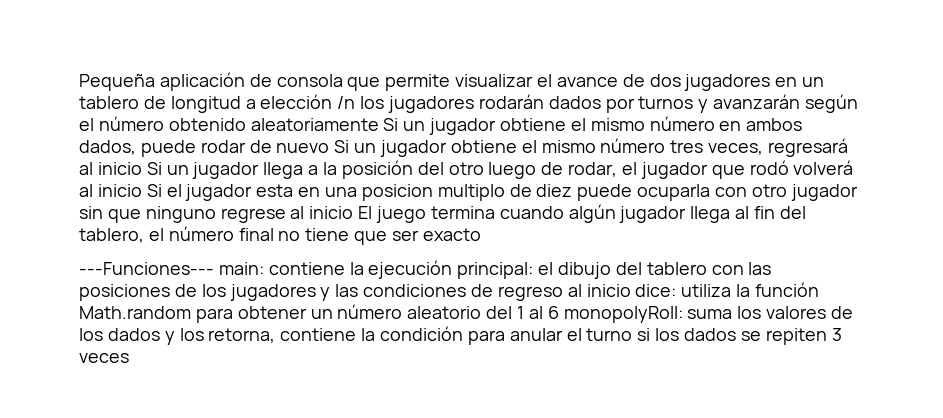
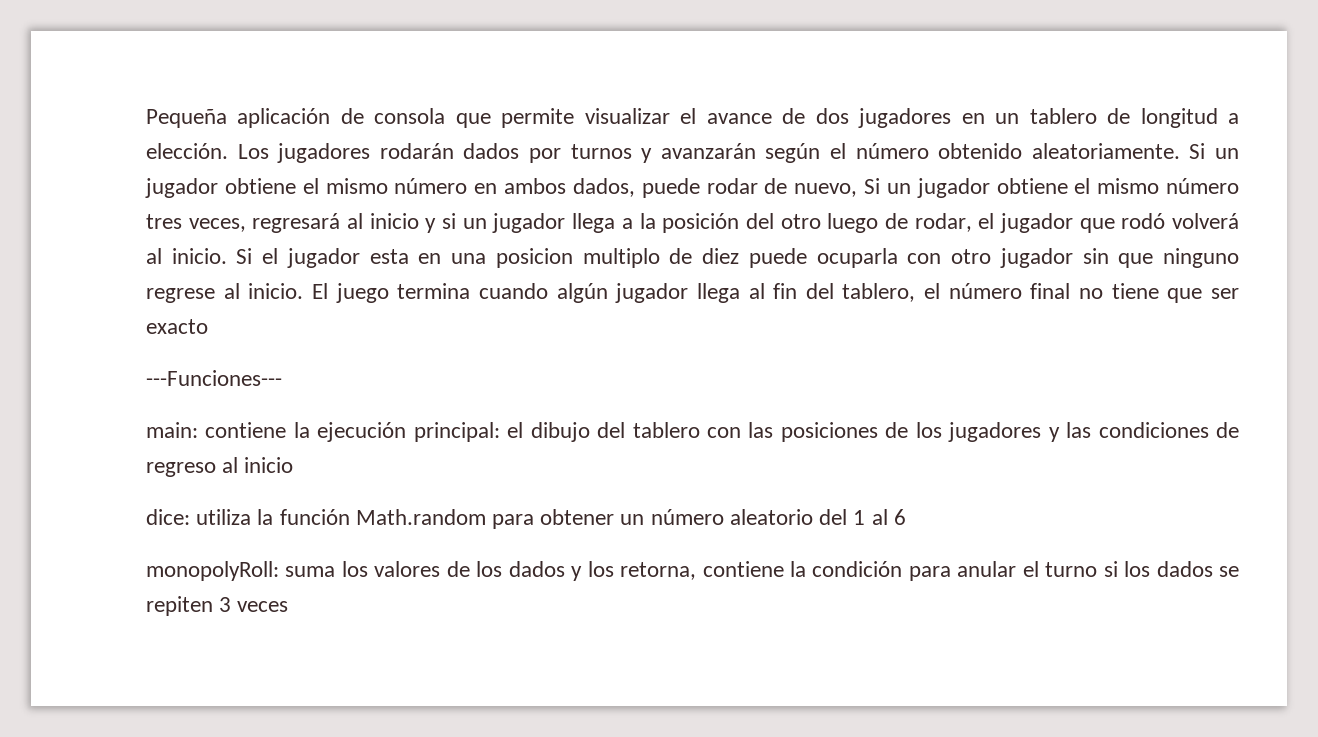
- Pequeña aplicación de consola que permite visualizar el avance de dos jugadores en un tablero de longitud a elección /n los jugadores rodarán dados por turnos y avanzarán según el número obtenido aleatoriamente Si un jugador obtiene el mismo número en ambos dados, puede rodar de nuevo Si un jugador obtiene el mismo número tres veces, regresará al inicio Si un jugador llega a la posición del otro luego de rodar, el jugador que rodó volverá al inicio Si el jugador esta en una posicion multiplo de diez puede ocuparla con otro jugador sin que ninguno regrese al inicio El juego termina cuando algún jugador llega al fin del tablero, el número final no tiene que ser exacto
+ Pequeña aplicación de consola que permite visualizar el avance de dos jugadores en un tablero de longitud a elección. Los jugadores rodarán dados por turnos y avanzarán según el número obtenido aleatoriamente. Si un jugador obtiene el mismo número en ambos dados, puede rodar de nuevo, Si un jugador obtiene el mismo número tres veces, regresará al inicio y si un jugador llega a la posición del otro luego de rodar, el jugador que rodó volverá al inicio. Si el jugador esta en una posicion multiplo de diez puede ocuparla con otro jugador sin que ninguno regrese al inicio. El juego termina cuando algún jugador llega al fin del tablero, el número final no tiene que ser exacto
- ---Funciones--- main:
+ ---Funciones---
+ main:
- el dibujo del tablero con las posiciones de los jugadores y las condiciones de regreso al inicio dice:
+ el dibujo del tablero con las posiciones de los jugadores y las condiciones de regreso al inicio
+ dice:
- utiliza la función Math.random para obtener un número aleatorio del 1 al 6 monopolyRoll:
+ utiliza la función Math.random para obtener un número aleatorio del 1 al 6
+ monopolyRoll:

------------------------------------------------------------------------

### Exercise directions
In the entries above, copy each line that contains the string "utiliza".

### Answer for the task
- utiliza la función Math.random para obtener un número aleatorio del 1 al 6 monopolyRoll:
+ utiliza la función Math.random para obtener un número aleatorio del 1 al 6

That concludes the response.